Yong-Su Jin, a University of Illinois professor of food science and human nutrition, led the research team that engineered the yeast strain, which produces tagatose in much larger quantities than traditional enzymatic manufacturing techniques and could help make tagatose a cost-effective alternative to sugar or high-fructose corn syrup.

The researchers published their work in the journal Nature Communications.

“Tagatose is a sweetener that exhibits almost identical tastes and textures of sucrose, or table sugar. However, tagatose has many fewer calories than sucrose — about 40% of sucrose,” Jin said. “In addition, it does not increase blood glucose levels as much as sucrose or fructose. The glycemic index of tagatose is 3, which is much lower than that of sucrose, 68, and fructose, 24. As such, tagatose carries a lower risk for developing Type 2 diabetes and other diseases caused by rapid and repeating glucose increases in blood.”

In spite of its benefits, tagatose has a high manufacturing cost that has kept it from wide commercial use, Jin said. Although it is naturally present in fruits and dairy products, the concentrations are too low to isolate tagatose effectively. The traditional manufacturing method involves a multi-step enzymatic process that turns galactose — a component of lactose — into tagatose.

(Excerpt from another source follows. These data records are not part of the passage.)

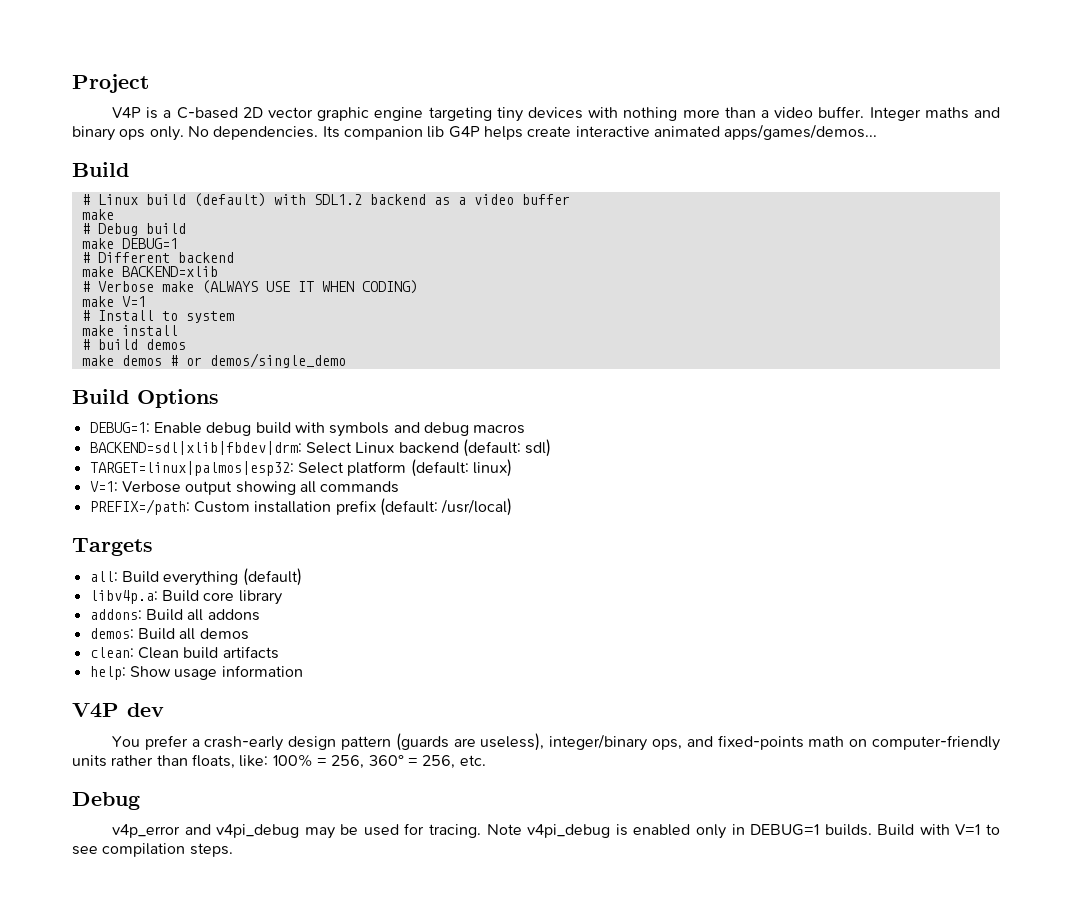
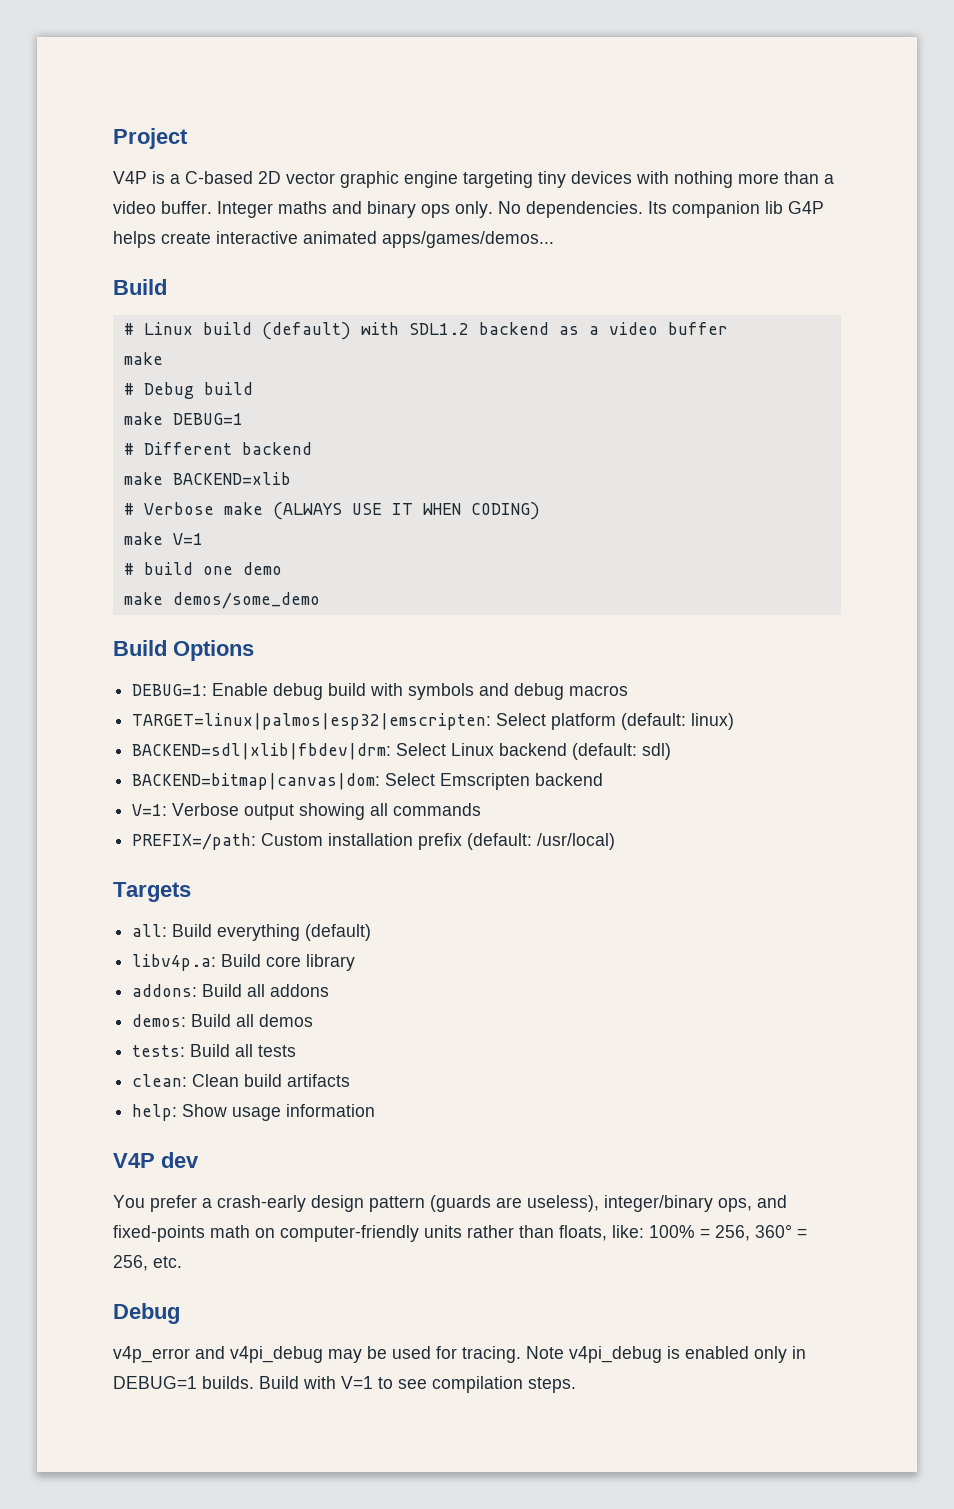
- # Install to system
- make install
- # build demos
- make demos # or demos/single_demo
+ # build one demo
+ make demos/some_demo
+ TARGET=linux|palmos|esp32|emscripten: Select platform (default: linux)
- TARGET=linux|palmos|esp32: Select platform (default: linux)
+ BACKEND=bitmap|canvas|dom: Select Emscripten backend
+ tests: Build all tests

Unfortunately, the enzyme reaction is so inefficient that only 30 percent of galactose is converted into tagatose, forcing manufacturers to use an expensive process to remove the tagatose from the galactose mixture.

Jin’s team used the internal machinery of yeast cells as tiny tagatose factories, much like how ethanol manufacturers use yeast to produce fuel from corn. The researchers engineered a strain of yeast that produces tagatose from lactose by making two genetic tweaks. First, they took out a gene that let the yeast use galactose as cellular fuel during lactose metabolism. Second, they added two genes that convert galactose into tagatose.

Thus, when the yeast is fed lactose, its own metabolism drives it to produce a solution that is 90 percent tagatose — much higher than the 30 percent yield from traditional manufacturing. Yeast reactors also operate on much larger scales than enzyme-based ones, which could allow for efficient mass production of tagatose, Jin said.

“Another advantage is that our yeast-based process can use whey indirectly. Whey is an inevitable byproduct of the cheese and Greek yogurt manufacturing processes as a raw material,” Jin said. “Due to the recent popularity of Greek yogurt, the disposal of whey is an issue in the dairy industry. We hope our process can be used to resolve the surplus whey problem. As our yeast fermentation-based approach allows a higher product ratio and the direct use of inexpensive dairy waste, we expect that the production cost of tagatose can be significantly reduced.”

Next, the researchers will explore using their yeast-based approach to manufacture other products from lactose.

“We showed that lactose can be efficiently and rapidly utilized by engineered yeast. With further metabolic engineering, we can produce other valuable products from the lactose abundant in whey, using our engineered yeast strain,” Jin said.